### PROBLEM STATEMENT
For this exercise, reproduce the entries below exactly, but only from the line containing "text-align: right;" through the line containing "height: 19px;", both included.

○ ○ ○

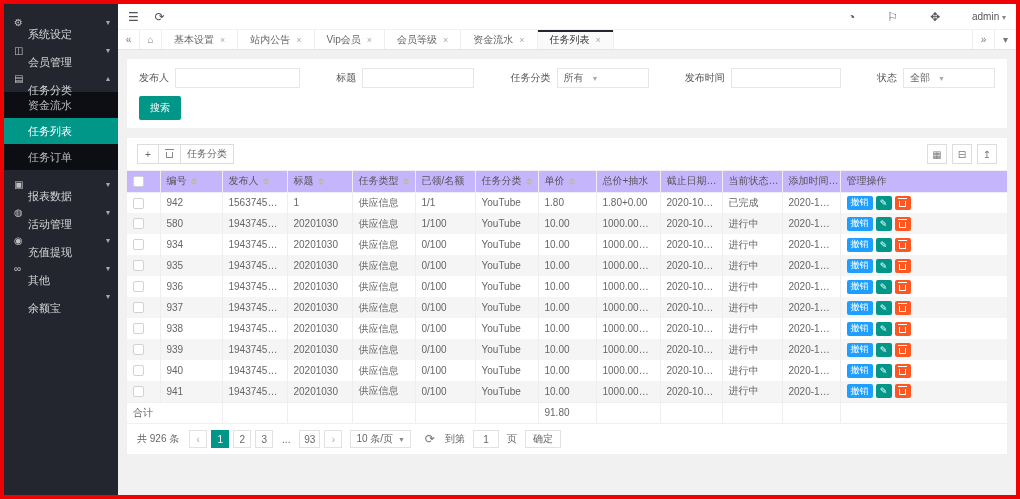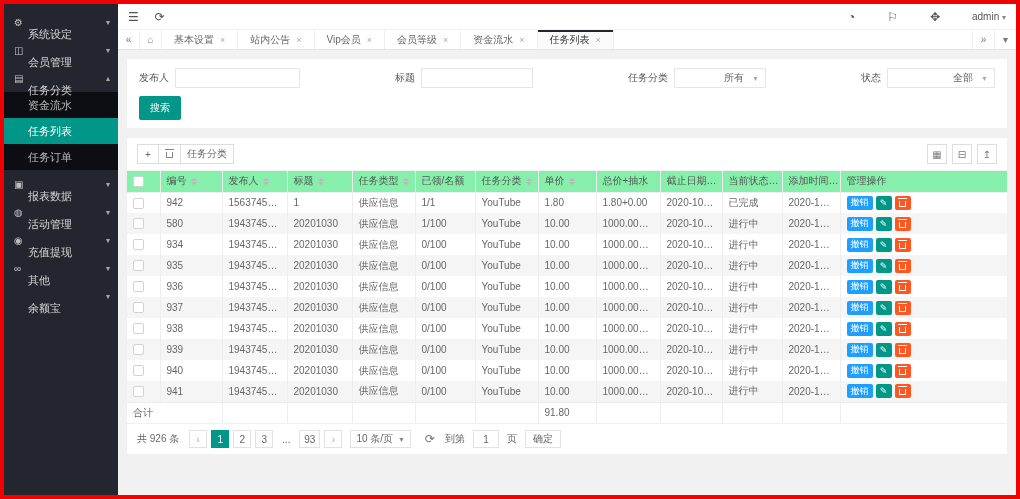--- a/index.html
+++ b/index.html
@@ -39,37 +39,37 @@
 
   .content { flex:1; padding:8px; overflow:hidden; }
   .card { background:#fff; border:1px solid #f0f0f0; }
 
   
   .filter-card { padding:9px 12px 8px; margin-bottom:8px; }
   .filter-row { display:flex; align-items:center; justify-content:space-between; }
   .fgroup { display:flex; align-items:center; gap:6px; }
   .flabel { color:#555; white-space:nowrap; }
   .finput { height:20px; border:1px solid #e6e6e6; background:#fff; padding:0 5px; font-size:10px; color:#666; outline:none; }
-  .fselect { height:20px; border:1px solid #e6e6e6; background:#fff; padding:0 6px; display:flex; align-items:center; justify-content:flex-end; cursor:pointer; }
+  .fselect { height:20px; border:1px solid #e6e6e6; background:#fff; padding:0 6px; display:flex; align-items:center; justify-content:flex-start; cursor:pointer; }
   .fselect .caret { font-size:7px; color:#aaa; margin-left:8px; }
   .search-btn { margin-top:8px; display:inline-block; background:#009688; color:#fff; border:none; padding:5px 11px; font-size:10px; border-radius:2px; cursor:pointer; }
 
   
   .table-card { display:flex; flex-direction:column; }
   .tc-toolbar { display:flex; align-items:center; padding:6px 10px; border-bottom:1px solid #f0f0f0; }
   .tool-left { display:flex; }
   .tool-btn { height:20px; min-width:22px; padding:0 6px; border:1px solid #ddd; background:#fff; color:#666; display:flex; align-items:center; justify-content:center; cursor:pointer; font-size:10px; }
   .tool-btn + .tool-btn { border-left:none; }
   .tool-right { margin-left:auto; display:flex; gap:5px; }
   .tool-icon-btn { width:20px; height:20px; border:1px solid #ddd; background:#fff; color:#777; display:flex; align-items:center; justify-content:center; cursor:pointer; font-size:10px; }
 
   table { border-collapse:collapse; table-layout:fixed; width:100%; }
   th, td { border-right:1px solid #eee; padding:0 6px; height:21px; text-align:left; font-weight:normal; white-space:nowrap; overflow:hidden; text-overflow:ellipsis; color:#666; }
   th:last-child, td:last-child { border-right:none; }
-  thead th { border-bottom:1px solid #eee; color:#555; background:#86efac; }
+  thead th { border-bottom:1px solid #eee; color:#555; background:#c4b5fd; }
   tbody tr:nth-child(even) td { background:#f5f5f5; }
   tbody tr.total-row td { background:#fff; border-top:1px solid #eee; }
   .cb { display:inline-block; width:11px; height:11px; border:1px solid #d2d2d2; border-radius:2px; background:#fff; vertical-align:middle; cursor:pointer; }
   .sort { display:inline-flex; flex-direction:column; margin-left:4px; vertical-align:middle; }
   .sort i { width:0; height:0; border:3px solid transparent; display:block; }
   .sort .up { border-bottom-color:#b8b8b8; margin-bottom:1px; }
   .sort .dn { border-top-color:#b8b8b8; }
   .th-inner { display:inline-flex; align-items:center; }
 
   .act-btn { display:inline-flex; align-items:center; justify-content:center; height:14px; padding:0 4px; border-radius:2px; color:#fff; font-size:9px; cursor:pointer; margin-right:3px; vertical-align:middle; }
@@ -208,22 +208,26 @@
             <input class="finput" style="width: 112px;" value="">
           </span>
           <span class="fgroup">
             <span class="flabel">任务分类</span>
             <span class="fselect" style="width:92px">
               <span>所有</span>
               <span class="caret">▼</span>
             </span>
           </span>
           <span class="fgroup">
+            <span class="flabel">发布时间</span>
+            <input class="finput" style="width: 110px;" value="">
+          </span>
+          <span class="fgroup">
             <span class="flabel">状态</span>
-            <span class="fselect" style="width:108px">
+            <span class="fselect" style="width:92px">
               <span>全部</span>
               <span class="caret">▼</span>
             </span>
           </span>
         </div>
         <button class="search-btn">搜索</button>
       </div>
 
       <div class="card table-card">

○ ○ ○

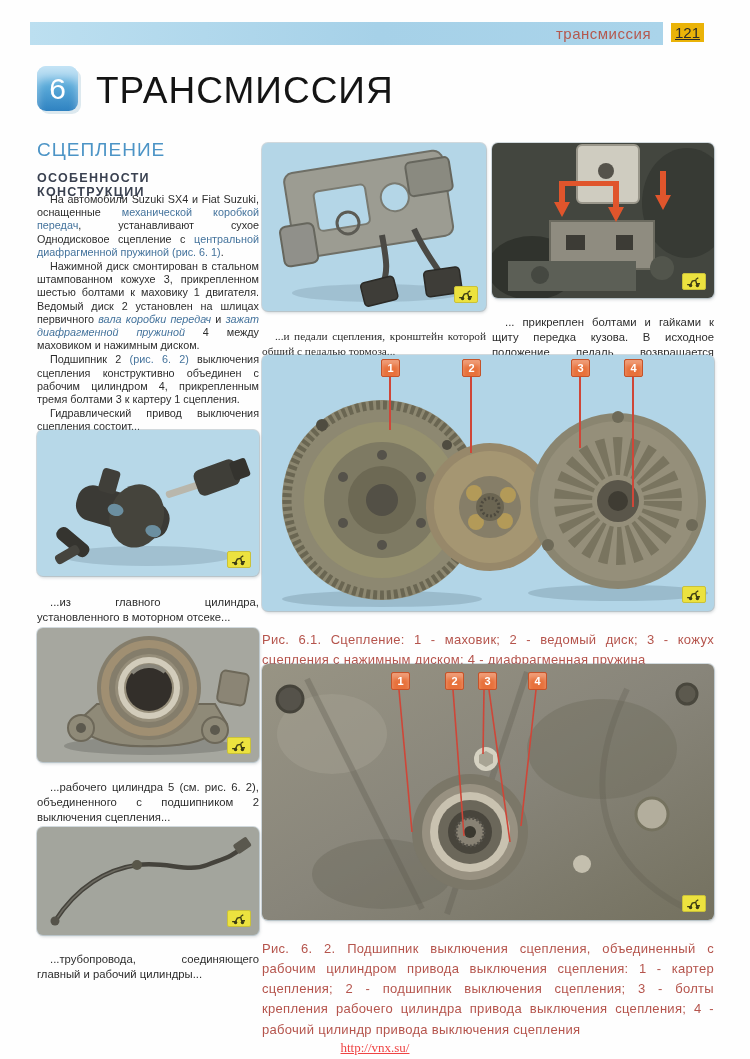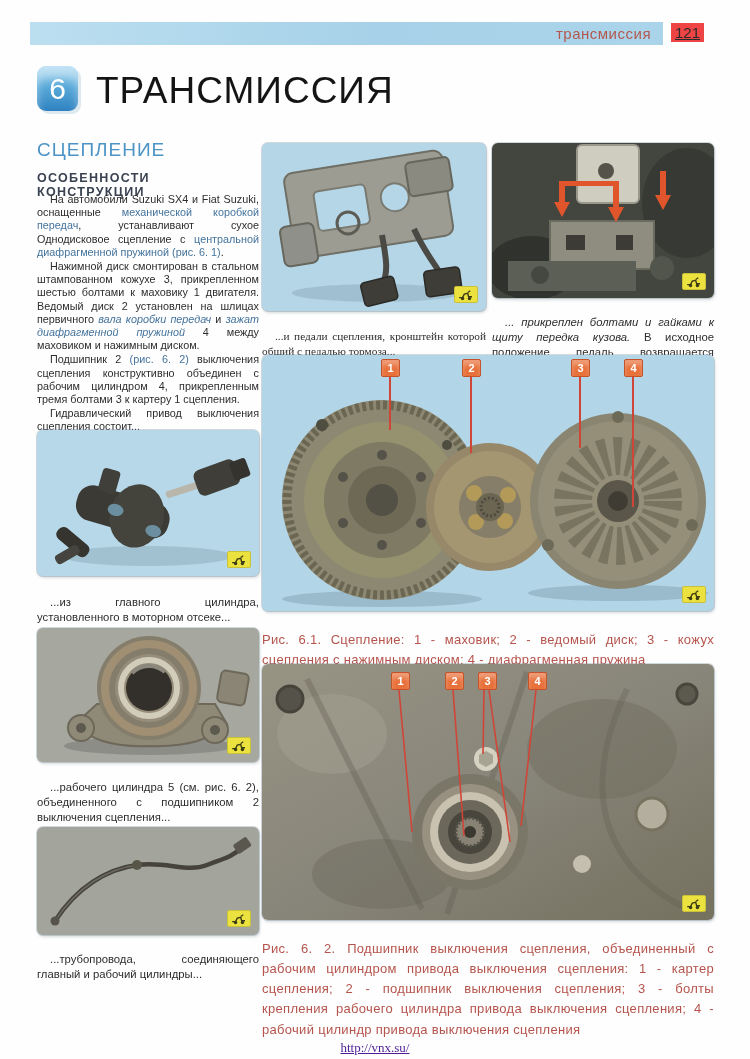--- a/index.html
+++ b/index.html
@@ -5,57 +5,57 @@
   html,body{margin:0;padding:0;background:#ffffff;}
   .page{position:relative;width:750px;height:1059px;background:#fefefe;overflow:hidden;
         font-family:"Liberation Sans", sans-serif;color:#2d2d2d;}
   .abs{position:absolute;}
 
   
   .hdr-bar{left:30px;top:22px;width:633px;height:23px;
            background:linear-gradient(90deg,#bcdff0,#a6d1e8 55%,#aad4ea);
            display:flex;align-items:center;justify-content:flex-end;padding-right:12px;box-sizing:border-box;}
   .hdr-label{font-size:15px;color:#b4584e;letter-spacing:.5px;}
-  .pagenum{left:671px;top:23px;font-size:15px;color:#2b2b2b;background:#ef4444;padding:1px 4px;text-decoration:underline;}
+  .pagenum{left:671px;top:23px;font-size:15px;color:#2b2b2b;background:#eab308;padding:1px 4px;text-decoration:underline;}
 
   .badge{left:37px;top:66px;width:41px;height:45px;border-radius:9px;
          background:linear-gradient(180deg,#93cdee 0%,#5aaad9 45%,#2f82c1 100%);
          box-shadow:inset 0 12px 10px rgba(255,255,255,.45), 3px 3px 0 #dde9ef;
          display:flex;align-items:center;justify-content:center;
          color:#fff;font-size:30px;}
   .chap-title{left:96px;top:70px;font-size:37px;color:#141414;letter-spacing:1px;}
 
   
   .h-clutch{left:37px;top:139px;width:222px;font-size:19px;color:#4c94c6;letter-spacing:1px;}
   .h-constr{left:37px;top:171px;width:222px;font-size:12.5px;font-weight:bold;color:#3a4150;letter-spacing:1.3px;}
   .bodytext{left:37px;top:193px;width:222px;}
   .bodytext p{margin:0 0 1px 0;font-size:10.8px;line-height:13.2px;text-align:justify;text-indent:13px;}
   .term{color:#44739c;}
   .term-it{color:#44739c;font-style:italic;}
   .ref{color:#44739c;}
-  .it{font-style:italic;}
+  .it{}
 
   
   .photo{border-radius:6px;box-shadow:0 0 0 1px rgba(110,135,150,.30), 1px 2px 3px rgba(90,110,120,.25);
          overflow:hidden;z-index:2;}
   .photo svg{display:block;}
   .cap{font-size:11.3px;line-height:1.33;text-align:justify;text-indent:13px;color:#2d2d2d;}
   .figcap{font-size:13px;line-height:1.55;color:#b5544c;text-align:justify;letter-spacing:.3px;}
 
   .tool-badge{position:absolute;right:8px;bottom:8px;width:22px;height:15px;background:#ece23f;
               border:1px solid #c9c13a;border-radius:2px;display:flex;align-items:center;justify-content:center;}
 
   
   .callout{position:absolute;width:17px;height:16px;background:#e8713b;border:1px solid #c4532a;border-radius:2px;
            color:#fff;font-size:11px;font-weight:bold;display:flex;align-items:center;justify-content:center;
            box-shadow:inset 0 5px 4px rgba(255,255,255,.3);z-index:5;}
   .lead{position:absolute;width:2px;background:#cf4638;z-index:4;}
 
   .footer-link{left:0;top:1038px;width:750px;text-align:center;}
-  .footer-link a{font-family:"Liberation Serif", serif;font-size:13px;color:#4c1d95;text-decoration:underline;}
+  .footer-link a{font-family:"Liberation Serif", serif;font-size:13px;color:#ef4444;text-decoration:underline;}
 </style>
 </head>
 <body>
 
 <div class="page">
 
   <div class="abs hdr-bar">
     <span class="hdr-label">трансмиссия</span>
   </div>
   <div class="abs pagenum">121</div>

○ ○ ○

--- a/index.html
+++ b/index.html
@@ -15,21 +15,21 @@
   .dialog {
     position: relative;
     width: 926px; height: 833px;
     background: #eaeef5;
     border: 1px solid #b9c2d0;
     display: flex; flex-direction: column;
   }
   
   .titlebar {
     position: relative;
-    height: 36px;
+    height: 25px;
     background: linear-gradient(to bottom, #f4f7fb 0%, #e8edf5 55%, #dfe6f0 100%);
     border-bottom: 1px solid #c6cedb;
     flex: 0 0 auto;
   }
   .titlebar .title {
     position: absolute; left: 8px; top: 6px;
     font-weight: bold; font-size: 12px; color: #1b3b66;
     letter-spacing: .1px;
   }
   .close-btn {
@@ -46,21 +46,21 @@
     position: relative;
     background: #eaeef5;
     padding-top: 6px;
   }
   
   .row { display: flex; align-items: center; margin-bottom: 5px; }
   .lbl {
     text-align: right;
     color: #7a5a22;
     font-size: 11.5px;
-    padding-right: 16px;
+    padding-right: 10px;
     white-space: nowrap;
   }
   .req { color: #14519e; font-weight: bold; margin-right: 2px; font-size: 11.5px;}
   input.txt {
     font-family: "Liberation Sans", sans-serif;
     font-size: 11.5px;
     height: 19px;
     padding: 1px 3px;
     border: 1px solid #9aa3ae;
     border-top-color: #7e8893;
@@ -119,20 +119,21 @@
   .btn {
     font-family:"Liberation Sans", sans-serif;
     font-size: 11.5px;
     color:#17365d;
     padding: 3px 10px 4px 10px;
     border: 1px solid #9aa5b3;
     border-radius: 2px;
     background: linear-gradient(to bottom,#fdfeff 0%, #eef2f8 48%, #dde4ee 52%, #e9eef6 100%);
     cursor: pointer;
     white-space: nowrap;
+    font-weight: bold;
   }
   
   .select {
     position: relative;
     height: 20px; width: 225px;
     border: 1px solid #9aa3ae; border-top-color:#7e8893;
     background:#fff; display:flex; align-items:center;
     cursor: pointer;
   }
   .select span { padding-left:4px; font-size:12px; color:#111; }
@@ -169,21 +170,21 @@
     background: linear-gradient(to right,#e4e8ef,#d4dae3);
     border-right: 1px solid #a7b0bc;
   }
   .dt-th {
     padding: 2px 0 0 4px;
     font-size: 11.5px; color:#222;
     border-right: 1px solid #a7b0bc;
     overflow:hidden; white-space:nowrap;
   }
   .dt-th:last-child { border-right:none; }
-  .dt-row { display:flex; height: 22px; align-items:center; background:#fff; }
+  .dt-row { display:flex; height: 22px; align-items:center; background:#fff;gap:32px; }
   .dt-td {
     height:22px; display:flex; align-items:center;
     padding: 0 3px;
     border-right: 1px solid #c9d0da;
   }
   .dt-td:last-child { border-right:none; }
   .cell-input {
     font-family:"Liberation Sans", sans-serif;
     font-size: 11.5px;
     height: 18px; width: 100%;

○ ○ ○

### RESULT BELOW
     text-align: right;
     color: #7a5a22;
     font-size: 11.5px;
-    padding-right: 16px;
+    padding-right: 10px;
     white-space: nowrap;
   }
   .req { color: #14519e; font-weight: bold; margin-right: 2px; font-size: 11.5px;}
   input.txt {
     font-family: "Liberation Sans", sans-serif;
     font-size: 11.5px;
     height: 19px;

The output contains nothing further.